入社から1年が過ぎようとしていた頃、「ジプトーン」の加工ラインにおいて、設備の輸送機の故障によるトラブルが度々発生してしまいました。復旧作業をしているオペレーターの方々の苦労を見ながら「私が何とかしてあげたい」と思い、なぜ故障するのか原因の調査を行いました。すると、設備の老朽化など、いくつかの原因が浮き彫りになりました。そして、先輩からアドバイスをもらいながら材質、形状を改良した設備を考案、設計を行い、製作しました。その結果、設備は正常に稼働し、トラブルも無くなりました。オペレーターの方々からは「本当に助かった。松ちゃんありがとう!」と声をかけてもらえました。約2カ月半に及ぶ作業でしたが、やって良かったと心から思えた瞬間です。吉野石膏の機械系社員は、入社して間もない頃でも、自ら設備の改善提案を行うことができます。それが最終的に、工場の大きなメリットを生む結果となったときの喜びは非常に大きいです。

1日の仕事の流れ

会議を行う機械系社員の松本

朝ミーティング

生産状況や設備の稼働状況などを共有します。問題点があればミーティングで報告・相談し、皆で考え、解決に向けて話し合いをします。若手をフォローする勉強会も行ってくれます。
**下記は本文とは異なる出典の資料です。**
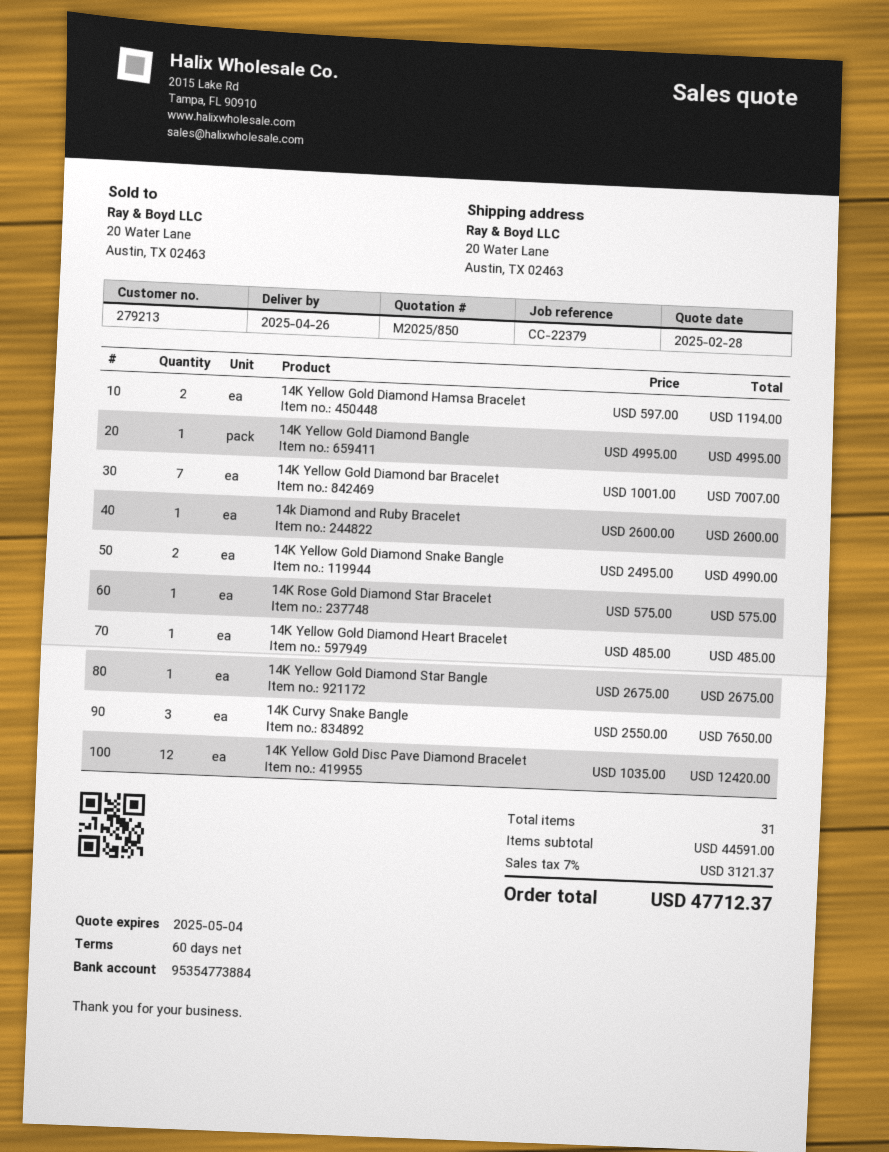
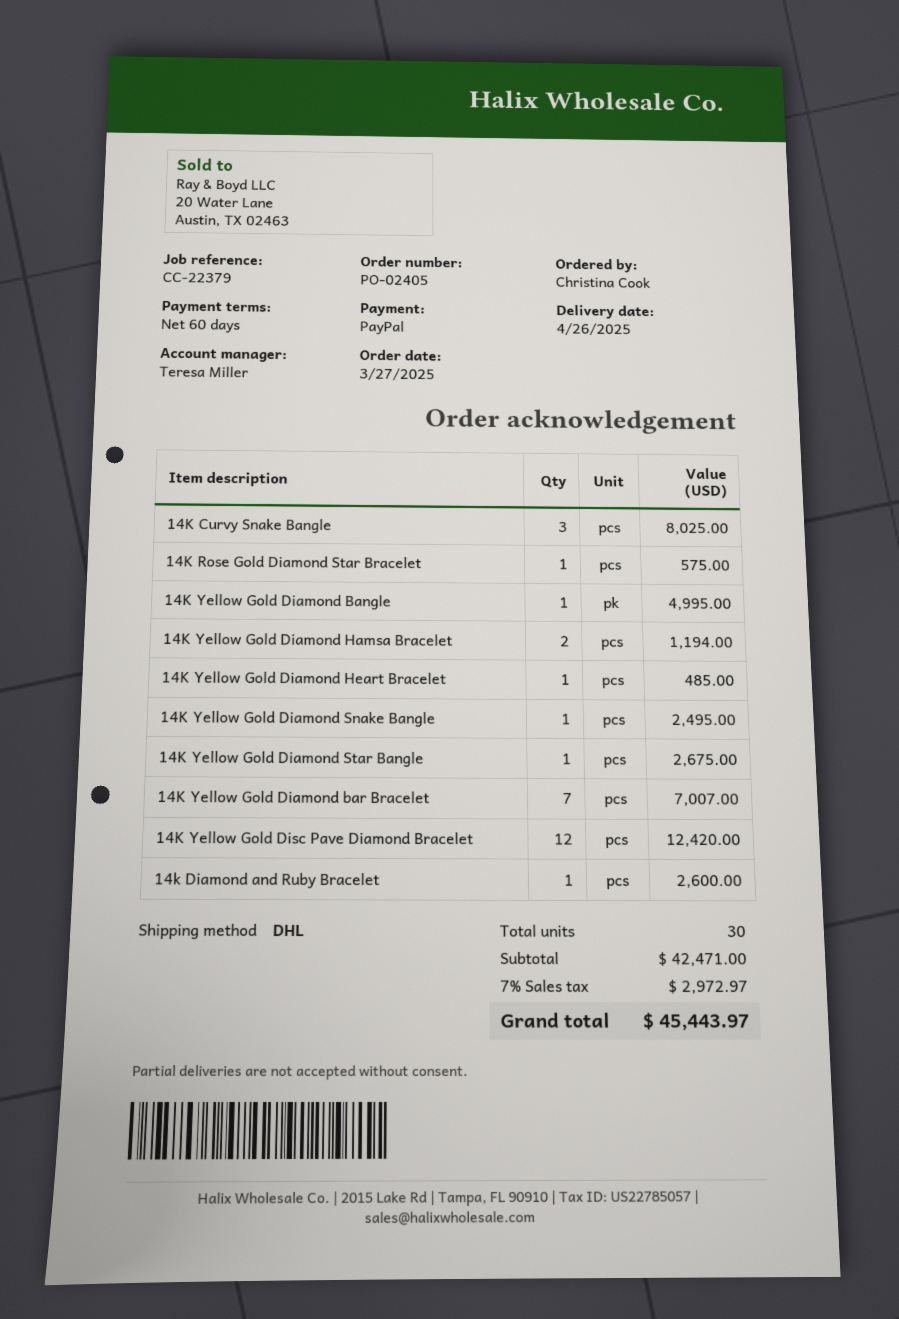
14K Yellow Gold Diamond Snake Bangle: 2 for 4990.00 -> 1 for 2495.00
14K Curvy Snake Bangle: 3 for 7650.00 -> 3 for 8025.00
total quantity: 31 -> 30
subtotal: 44591.00 -> 42471.00
tax: 7% = 3121.37 -> 7% = 2972.97
total: 47712.37 -> 45443.97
現場担当者とコミュニケーションを取る機械系社員の松本

現場担当とのコミュニケーション

良好な機械の品質を保つためにも、製造ラインを熟知した現場担当との密なコミュニケーションは欠かせません。疑問点や現場の問題点などについて、常に意見を聞きます。

上司に相談を行う機械系社員の松本

上司に報・連・相

設備の稼働状況、設備改善に必要な部品の購入、定修工事の内容、新規に作成した図面などについて、上司に報告・連絡・相談を行います。

設備図面を設計する機械系社員の松本

設備図面作成

修繕用設備の組立図、部品図を作成します。他にも協力会社への指示書、安全対策考案資料などを作成します。工場の設備作業を把握していないと難しい作業です。

My Item

「機械用語辞典」入社してすぐ上司からもらいました。この辞典はもう40年以上も代々、先輩社員から後輩社員へと受け継がれています。機械全般について、わかりやすく解説されており、手放せない一冊です。時間があるときに読み直し、分からない用語について調べたりしています。

思い出の1枚

学生時代、硬式テニス部に所属しており、社会人になってからも社会人クラブで練習しています。適度に運動することで気分をリフレッシュすることができます。写真はクラブ対抗戦後の写真で、後列右から2番目が私です。